## [RECORD EXTRACTS]
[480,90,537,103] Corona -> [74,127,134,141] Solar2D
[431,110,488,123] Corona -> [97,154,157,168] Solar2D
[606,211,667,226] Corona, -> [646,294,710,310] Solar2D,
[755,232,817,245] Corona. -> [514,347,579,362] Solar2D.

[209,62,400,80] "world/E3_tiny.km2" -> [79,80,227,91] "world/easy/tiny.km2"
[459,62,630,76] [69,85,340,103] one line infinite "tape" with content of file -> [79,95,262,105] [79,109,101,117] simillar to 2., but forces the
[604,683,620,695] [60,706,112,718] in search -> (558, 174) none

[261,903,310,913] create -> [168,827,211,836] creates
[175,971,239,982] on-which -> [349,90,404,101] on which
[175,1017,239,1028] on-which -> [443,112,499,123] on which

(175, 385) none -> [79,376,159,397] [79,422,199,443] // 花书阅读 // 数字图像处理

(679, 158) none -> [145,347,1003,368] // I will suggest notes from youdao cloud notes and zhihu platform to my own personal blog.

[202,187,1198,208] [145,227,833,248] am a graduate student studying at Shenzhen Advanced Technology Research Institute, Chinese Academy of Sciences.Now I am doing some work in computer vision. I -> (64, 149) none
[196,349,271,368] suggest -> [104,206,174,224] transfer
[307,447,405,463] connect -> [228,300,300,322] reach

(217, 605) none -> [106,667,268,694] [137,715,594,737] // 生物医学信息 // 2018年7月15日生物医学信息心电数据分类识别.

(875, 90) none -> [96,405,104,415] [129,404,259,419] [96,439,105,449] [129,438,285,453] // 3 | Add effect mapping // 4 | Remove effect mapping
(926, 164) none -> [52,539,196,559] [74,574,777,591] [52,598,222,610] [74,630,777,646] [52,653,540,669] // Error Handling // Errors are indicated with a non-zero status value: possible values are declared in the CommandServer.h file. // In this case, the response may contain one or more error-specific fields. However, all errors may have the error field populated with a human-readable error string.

## [ACTIVITY]
Once you have read the records above, write them out again exactly.

## [SOLUTION TO THIS EXERCISE]
[480,90,537,103] Corona -> [74,127,134,141] Solar2D
[431,110,488,123] Corona -> [97,154,157,168] Solar2D
[606,211,667,226] Corona, -> [646,294,710,310] Solar2D,
[755,232,817,245] Corona. -> [514,347,579,362] Solar2D.

[209,62,400,80] "world/E3_tiny.km2" -> [79,80,227,91] "world/easy/tiny.km2"
[459,62,630,76] [69,85,340,103] one line infinite "tape" with content of file -> [79,95,262,105] [79,109,101,117] simillar to 2., but forces the
[604,683,620,695] [60,706,112,718] in search -> (558, 174) none

[261,903,310,913] create -> [168,827,211,836] creates
[175,971,239,982] on-which -> [349,90,404,101] on which
[175,1017,239,1028] on-which -> [443,112,499,123] on which

(175, 385) none -> [79,376,159,397] [79,422,199,443] // 花书阅读 // 数字图像处理

(679, 158) none -> [145,347,1003,368] // I will suggest notes from youdao cloud notes and zhihu platform to my own personal blog.

[202,187,1198,208] [145,227,833,248] am a graduate student studying at Shenzhen Advanced Technology Research Institute, Chinese Academy of Sciences.Now I am doing some work in computer vision. I -> (64, 149) none
[196,349,271,368] suggest -> [104,206,174,224] transfer
[307,447,405,463] connect -> [228,300,300,322] reach

(217, 605) none -> [106,667,268,694] [137,715,594,737] // 生物医学信息 // 2018年7月15日生物医学信息心电数据分类识别.

(875, 90) none -> [96,405,104,415] [129,404,259,419] [96,439,105,449] [129,438,285,453] // 3 | Add effect mapping // 4 | Remove effect mapping
(926, 164) none -> [52,539,196,559] [74,574,777,591] [52,598,222,610] [74,630,777,646] [52,653,540,669] // Error Handling // Errors are indicated with a non-zero status value: possible values are declared in the CommandServer.h file. // In this case, the response may contain one or more error-specific fields. However, all errors may have the error field populated with a human-readable error string.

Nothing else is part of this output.